Exercise details -
Say how many lines in the following data hold the word "part". Write nothing but that number.

Materials provided -
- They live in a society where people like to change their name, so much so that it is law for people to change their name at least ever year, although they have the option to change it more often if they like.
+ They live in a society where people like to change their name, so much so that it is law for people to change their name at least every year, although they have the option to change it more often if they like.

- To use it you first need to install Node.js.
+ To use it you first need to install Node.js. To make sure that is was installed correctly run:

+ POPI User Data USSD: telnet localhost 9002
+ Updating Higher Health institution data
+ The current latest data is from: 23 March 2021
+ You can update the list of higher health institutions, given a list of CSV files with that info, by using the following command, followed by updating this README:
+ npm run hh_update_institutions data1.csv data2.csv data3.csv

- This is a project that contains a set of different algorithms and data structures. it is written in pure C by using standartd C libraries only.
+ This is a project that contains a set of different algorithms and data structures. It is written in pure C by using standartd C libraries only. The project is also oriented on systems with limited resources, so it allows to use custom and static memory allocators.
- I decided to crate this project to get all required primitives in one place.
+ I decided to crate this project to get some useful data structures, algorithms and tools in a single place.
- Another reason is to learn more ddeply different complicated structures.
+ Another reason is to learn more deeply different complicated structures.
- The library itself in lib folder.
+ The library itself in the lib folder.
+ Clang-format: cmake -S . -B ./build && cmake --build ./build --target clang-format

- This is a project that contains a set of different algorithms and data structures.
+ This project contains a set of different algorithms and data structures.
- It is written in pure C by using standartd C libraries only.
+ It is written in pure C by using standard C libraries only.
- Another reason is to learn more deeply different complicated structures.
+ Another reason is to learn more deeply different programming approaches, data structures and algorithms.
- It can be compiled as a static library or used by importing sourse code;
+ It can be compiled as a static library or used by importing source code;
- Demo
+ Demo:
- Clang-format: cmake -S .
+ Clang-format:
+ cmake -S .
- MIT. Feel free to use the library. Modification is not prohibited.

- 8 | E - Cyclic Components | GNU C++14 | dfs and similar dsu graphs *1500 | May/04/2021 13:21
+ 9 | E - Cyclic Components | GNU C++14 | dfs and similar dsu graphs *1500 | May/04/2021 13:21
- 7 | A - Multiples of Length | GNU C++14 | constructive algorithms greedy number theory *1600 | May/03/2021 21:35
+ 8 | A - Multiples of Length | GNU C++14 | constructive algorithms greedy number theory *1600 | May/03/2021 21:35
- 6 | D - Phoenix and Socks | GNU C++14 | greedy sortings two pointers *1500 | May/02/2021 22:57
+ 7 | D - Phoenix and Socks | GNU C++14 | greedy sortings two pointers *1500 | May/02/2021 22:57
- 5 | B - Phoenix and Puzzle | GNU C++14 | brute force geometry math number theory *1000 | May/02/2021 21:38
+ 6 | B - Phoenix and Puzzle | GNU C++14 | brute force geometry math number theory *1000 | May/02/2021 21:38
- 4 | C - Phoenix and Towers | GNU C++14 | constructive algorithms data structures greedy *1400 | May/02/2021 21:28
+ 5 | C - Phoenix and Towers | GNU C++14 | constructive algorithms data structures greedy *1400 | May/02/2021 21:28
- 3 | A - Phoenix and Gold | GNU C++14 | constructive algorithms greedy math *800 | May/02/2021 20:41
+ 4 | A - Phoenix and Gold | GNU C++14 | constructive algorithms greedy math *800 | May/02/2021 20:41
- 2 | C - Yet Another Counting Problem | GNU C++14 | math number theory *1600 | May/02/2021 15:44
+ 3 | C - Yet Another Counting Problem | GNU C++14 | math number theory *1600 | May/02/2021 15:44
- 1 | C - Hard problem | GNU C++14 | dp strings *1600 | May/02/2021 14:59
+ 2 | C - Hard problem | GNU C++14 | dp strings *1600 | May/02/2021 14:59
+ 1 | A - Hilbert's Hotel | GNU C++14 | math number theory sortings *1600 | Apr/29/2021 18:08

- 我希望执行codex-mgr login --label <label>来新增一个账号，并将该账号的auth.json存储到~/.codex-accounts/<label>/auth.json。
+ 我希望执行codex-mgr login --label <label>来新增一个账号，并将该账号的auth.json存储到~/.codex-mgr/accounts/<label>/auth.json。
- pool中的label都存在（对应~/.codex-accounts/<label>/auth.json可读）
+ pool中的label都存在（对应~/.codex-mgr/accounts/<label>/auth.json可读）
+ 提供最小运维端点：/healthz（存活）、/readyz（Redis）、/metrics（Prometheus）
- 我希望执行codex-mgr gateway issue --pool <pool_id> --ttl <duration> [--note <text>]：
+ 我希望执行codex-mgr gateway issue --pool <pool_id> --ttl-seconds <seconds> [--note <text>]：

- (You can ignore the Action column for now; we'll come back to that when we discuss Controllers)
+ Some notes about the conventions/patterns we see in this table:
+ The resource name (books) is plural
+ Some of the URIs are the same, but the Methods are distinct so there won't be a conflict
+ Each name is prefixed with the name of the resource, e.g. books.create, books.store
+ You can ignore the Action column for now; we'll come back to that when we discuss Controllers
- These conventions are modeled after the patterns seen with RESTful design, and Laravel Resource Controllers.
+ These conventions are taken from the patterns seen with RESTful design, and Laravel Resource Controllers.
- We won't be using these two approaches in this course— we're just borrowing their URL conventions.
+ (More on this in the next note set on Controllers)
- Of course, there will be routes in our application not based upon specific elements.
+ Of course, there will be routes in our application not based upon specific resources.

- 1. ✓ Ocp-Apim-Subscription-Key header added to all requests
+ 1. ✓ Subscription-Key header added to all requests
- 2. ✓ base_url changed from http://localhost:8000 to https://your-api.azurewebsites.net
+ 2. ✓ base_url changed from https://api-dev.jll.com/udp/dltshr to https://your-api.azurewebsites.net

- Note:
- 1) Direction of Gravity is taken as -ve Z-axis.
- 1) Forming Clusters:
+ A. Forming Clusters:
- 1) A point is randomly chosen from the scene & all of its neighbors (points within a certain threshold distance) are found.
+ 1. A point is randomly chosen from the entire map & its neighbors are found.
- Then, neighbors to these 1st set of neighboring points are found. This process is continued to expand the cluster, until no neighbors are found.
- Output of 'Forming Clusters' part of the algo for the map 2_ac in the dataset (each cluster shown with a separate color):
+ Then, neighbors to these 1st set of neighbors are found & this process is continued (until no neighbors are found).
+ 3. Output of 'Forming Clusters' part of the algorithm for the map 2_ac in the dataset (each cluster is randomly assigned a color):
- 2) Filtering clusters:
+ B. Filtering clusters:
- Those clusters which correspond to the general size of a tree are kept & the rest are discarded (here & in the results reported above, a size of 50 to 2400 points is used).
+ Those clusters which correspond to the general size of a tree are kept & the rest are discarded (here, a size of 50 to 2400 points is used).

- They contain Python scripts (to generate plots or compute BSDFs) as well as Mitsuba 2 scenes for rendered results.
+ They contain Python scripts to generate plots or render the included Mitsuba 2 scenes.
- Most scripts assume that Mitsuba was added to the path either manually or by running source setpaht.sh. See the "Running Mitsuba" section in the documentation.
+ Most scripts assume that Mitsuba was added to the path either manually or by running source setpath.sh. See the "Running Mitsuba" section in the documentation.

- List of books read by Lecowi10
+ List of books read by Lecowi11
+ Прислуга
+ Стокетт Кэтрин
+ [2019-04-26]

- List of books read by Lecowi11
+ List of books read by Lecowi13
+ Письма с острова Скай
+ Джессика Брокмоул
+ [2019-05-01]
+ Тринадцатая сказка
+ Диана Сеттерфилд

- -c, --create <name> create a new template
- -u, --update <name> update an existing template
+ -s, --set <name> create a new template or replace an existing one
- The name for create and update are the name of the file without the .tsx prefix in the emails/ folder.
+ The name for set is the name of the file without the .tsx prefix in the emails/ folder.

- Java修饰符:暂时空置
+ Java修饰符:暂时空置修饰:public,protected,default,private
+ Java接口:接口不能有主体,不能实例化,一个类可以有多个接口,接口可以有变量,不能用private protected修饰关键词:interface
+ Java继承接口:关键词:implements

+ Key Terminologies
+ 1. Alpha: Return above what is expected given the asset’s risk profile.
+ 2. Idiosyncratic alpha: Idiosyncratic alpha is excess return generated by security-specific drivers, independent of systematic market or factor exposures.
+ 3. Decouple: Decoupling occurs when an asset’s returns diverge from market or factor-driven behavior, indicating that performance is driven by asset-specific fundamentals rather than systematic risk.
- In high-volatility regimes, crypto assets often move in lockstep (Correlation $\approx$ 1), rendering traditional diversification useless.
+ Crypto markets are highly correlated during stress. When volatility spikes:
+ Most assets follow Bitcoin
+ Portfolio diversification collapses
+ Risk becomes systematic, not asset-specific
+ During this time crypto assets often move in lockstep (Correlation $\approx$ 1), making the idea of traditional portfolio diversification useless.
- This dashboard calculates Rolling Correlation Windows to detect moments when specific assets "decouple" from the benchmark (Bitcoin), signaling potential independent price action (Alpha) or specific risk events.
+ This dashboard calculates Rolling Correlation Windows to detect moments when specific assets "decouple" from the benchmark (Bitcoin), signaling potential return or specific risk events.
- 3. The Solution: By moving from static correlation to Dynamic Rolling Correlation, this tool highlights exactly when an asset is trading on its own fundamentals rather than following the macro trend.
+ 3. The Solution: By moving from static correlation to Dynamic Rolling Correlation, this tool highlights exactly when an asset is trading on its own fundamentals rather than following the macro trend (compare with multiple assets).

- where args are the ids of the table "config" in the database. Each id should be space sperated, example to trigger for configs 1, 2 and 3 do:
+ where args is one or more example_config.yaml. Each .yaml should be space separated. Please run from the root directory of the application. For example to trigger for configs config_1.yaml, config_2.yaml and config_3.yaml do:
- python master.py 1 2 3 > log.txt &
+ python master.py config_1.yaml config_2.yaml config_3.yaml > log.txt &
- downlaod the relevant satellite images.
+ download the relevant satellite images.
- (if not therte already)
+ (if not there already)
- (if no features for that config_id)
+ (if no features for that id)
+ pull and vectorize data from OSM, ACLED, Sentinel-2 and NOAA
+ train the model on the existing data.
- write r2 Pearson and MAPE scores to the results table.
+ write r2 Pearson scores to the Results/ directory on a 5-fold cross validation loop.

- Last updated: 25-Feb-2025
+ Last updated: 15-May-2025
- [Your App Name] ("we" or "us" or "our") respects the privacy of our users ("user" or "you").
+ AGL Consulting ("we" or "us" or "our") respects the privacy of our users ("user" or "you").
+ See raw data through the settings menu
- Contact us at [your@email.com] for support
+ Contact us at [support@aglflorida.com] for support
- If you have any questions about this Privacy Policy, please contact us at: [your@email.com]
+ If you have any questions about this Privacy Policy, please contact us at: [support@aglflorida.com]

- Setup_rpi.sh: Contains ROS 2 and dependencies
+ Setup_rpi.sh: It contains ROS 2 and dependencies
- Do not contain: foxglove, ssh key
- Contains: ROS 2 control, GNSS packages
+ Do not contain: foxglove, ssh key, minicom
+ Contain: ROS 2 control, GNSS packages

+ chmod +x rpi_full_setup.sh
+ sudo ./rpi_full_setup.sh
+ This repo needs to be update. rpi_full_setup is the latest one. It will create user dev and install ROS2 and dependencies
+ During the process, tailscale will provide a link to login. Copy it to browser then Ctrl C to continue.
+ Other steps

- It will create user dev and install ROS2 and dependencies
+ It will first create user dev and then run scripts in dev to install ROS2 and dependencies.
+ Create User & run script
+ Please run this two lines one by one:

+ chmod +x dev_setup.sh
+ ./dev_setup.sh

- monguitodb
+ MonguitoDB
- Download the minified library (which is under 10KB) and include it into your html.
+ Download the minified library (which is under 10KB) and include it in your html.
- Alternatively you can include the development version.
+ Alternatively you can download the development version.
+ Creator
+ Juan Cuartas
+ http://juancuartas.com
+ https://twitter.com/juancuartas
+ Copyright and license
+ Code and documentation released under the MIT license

Task output -
2